Buying a Franchise
Starting a business venture can be a risky proposition. In the first two years of operation businesses often fail for a number of reasons ranging from insufficient cash to a lack of management skill in a particular business area. Recent statistics show around 50% of businesses do not last until their 5th anniversary. For first time business owners the statistics are higher so it is crucial you do you research when buying a franchise.
For first time and even second time business owners buying a franchise offers a great alternative for starting a business. Buying a franchise is a great way to de risk your business startup, for a number of reasons including:
- 1. Proven System – Buying a franchise is buying a tested and proven system. Not all franchises are created equally in this department, but ones with a larger number of locations have figured out the business in great detail. By buying a franchise you are buying the license to copy their model.
- 2. Known Brand – When starting your own business there is a great deal of marketing and promotion that goes into building a brand. In buying a franchise business from a franchisor (Company that owns the brand and business system), you are buying the right to use a brand with strong public recognition.
- 3. Market Research – In buying a franchise business you have a whole team of professionals from the corporate end of the business who help you get your business off of the ground. The market research team will do all of the due diligence surrounding site selection, and know generally what works. Depending on the agreement the franchisor may buy the site and your business will rent it back.
- 4. Training – One of the major reasons small businesses fail is because the owner/manager does not have the skills necessary to properly run the business. When buying a franchise business, the franchisor has mandatory management training courses that everyone buying a franchise must take. This ensures you fully understand how to run your new business successfully.
- 5. Lower Costs – In most cases for when buying franchises with a physical location the rent and most other business inputs (IE food) are available at much lower rates than if they were negotiated by you and bought through regular distribution channels. This is because the franchisors real estate team, and procurement team negotiate these contracts in bulk.
- 6. Professional Marketing – As a franchise business owner you have access to a marketing team to design and execute national campaigns. This means your business can buy and be featured in media it would not be able to afford (Television for example) if you were a one off small operator.
- 7. Exclusive Territory – Generally speaking most reputable franchisors will agree not to put another operator within a certain radius of your new business. If the business does not have a physical location because it is something like a cleaning service, generally there is an exclusive territory where only you can take orders from customers under the brand name.
The attractive nature of the franchise business model causes some operators in the marketplace to attempt to market their other ventures, systems, and schemes as franchises. In reality many of these systems are just recruiting sales people to be self-employed on commission, without the benefits and support of the franchise system. Two business models that often try to be seen as franchises are: business opportunities, and multi level marketing (MLM) or direct marketing schemes.

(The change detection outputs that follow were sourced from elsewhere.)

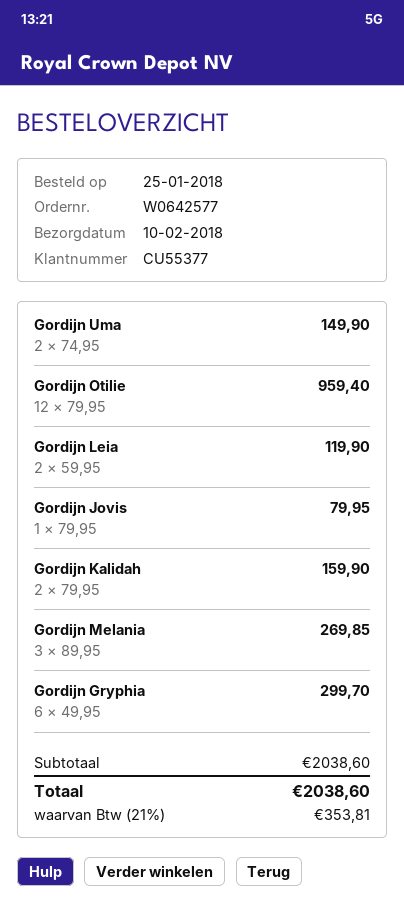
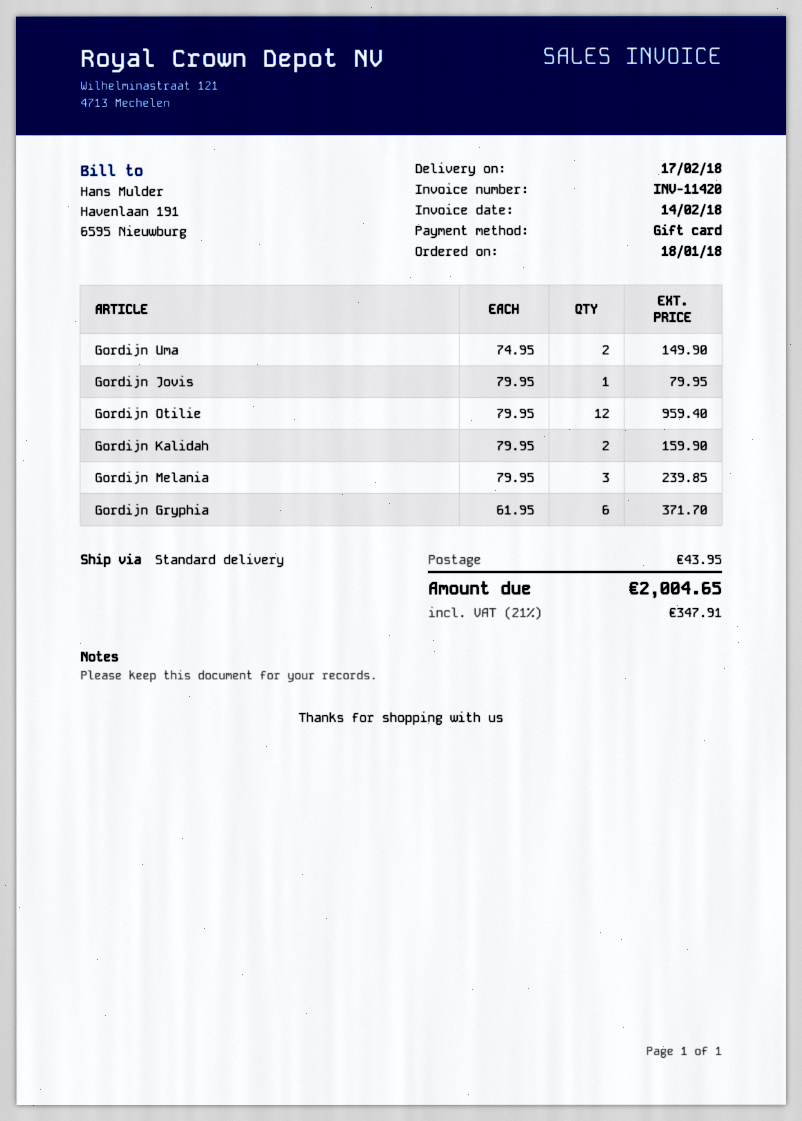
order date: 2018-01-25 -> 2018-01-18
delivery date: 2018-02-10 -> 2018-02-17
Gordijn Leia: 2 x 59.95 = 119.90 -> none
Gordijn Melania: 3 x 89.95 = 269.85 -> 3 x 79.95 = 239.85
Gordijn Gryphia: 6 x 49.95 = 299.70 -> 6 x 61.95 = 371.70
shipping: none -> 43.95
tax: 21% = 353.81 -> 21% = 347.91
total: 2038.60 -> 2004.65

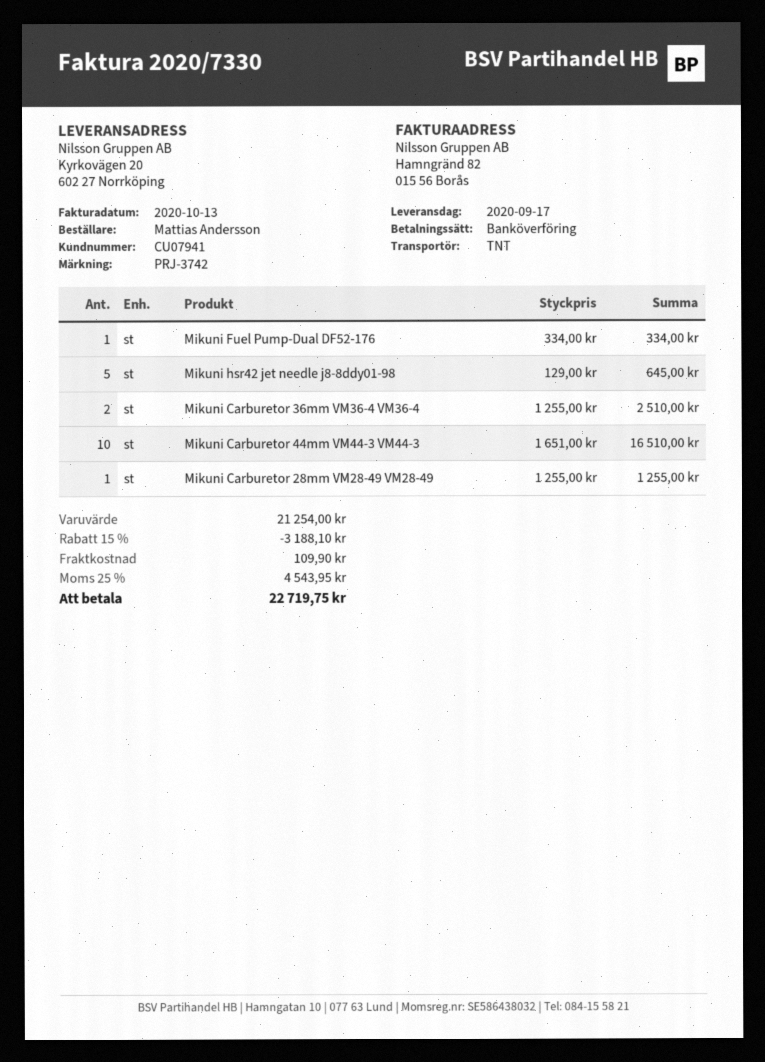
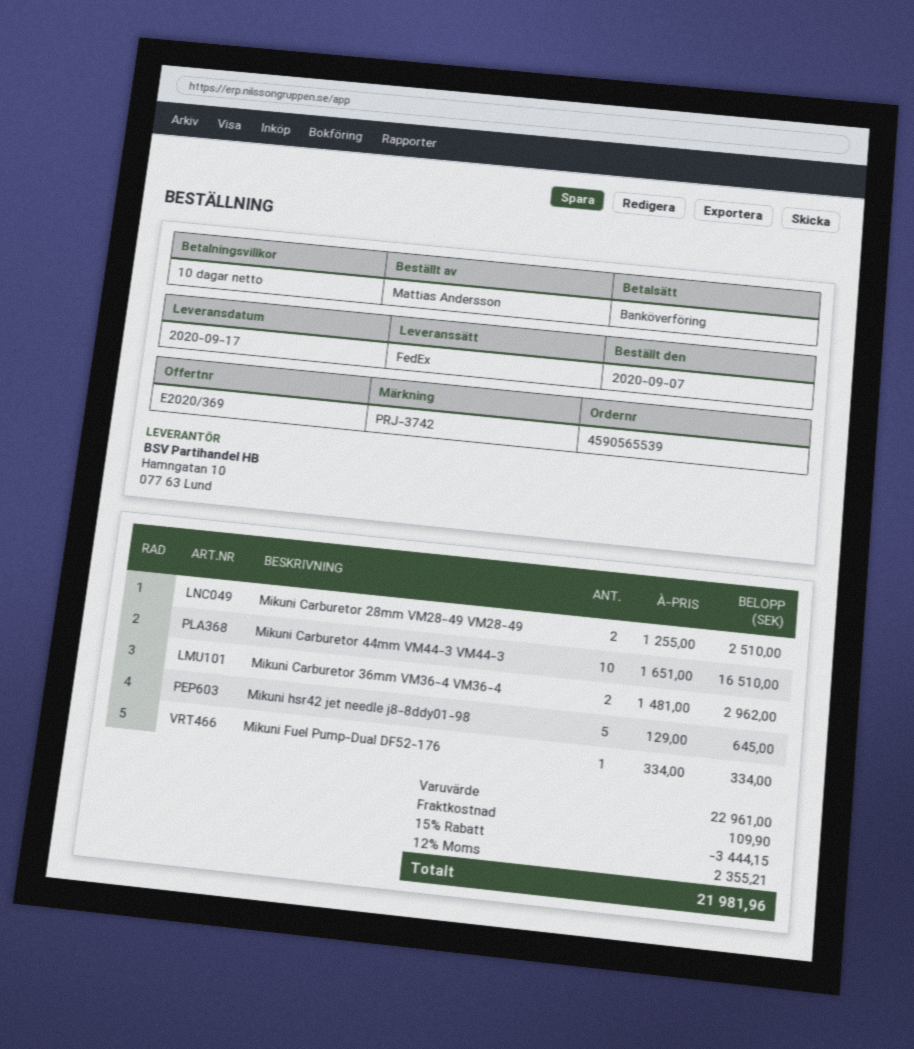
shipping method: TNT -> FedEx
Mikuni Carburetor 36mm VM36-4 VM36-4: 2 x 1255.00 = 2510.00 -> 2 x 1481.00 = 2962.00
Mikuni Carburetor 28mm VM28-49 VM28-49: 1 x 1255.00 = 1255.00 -> 2 x 1255.00 = 2510.00
subtotal: 21254.00 -> 22961.00
discount: 15% = 3188.10 -> 15% = 3444.15
tax: 25% = 4543.95 -> 12% = 2355.21
total: 22719.75 -> 21981.96

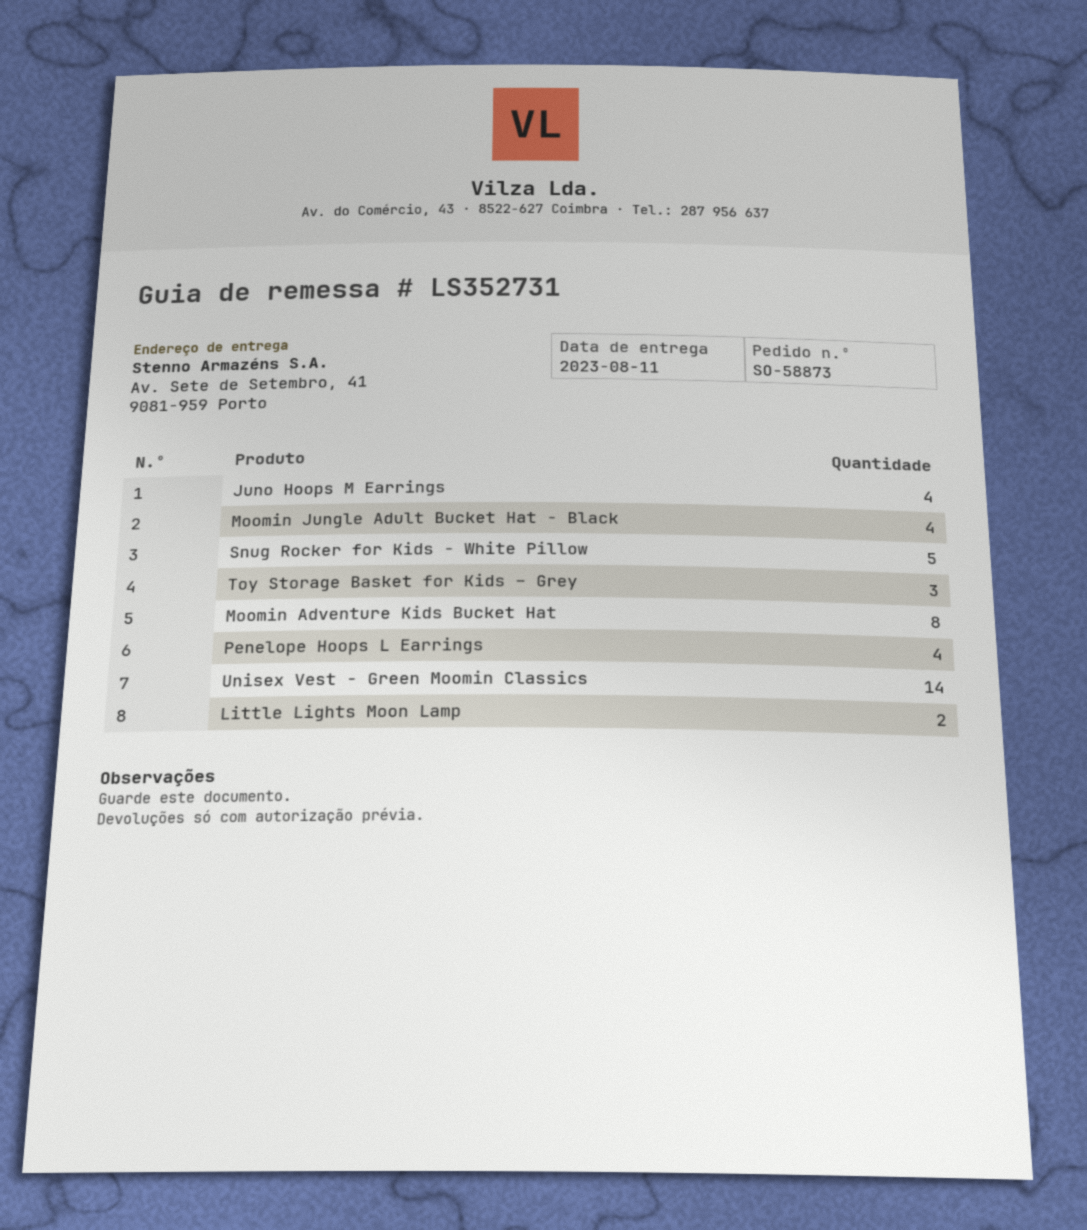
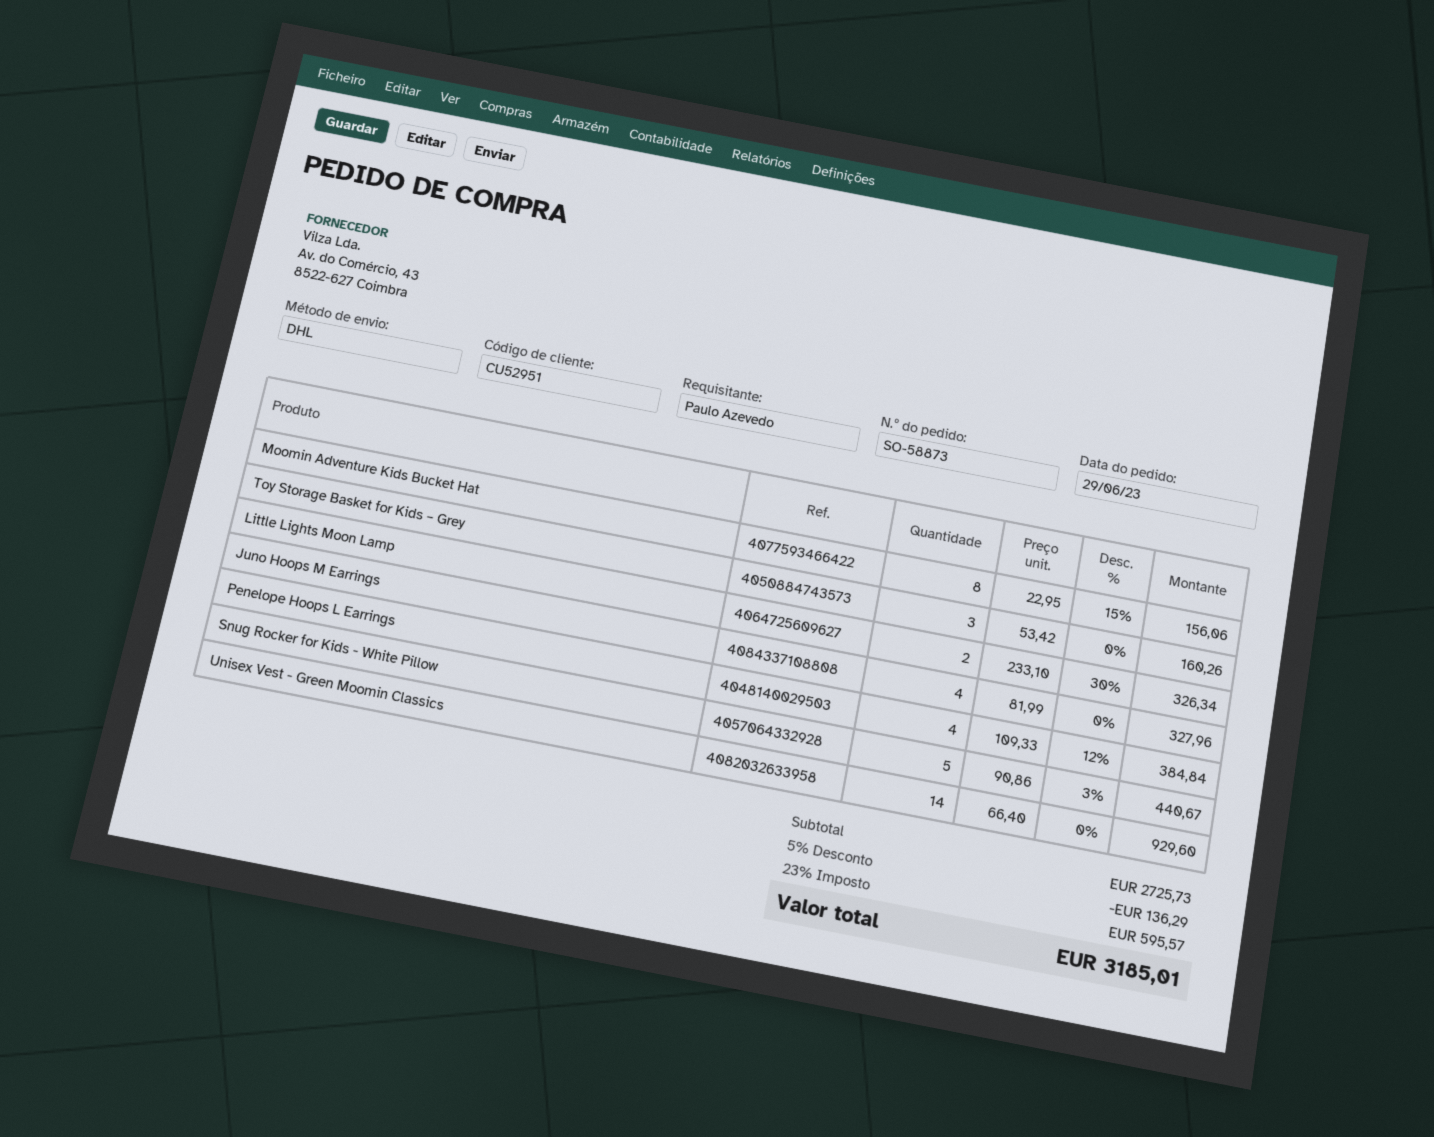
Moomin Jungle Adult Bucket Hat - Black: 4 -> none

Differences between a Franchise and a Multi Level Marketing or Business Opportunities
Perhaps the most important difference between a franchise and a business opportunity is the cost. Franchises are much more expensive, for two major reasons. Generally your business gets a lot of support from a franchisor to ensure it succeeds. The second reason is the equity built in the franchise business you buy, in most cases subject to the candidate being approved by the franchisor you can sell the business. There is also generally a clause that allows the business to be sold back to the franchisor at fair market value.
Business opportunities or multi level marketing schemes are generally a business in a box. Once you buy the kit you are on your own with no exclusive territory, and no real way to build equity in the business. Nobody will buy your business, because they could either start their own, or you could start again and take all of the clients. There is generally little to no support and training provided outside of what is included in the manuals that come with your package.
How do you know if it is a franchise?
It goes without saying franchises are a superior business to buy. But here are some surefire ways to tell if you are buying a business opportunity kit or a franchise:
- Franchises generally cost more and include more.
- Does the business operate under your name? Or the name of the brand. If it operates under the brand it is probably a franchise.
- Territories do not generally overlap and are exclusive.
- Continuing support and training is provided to ensure your business is a success.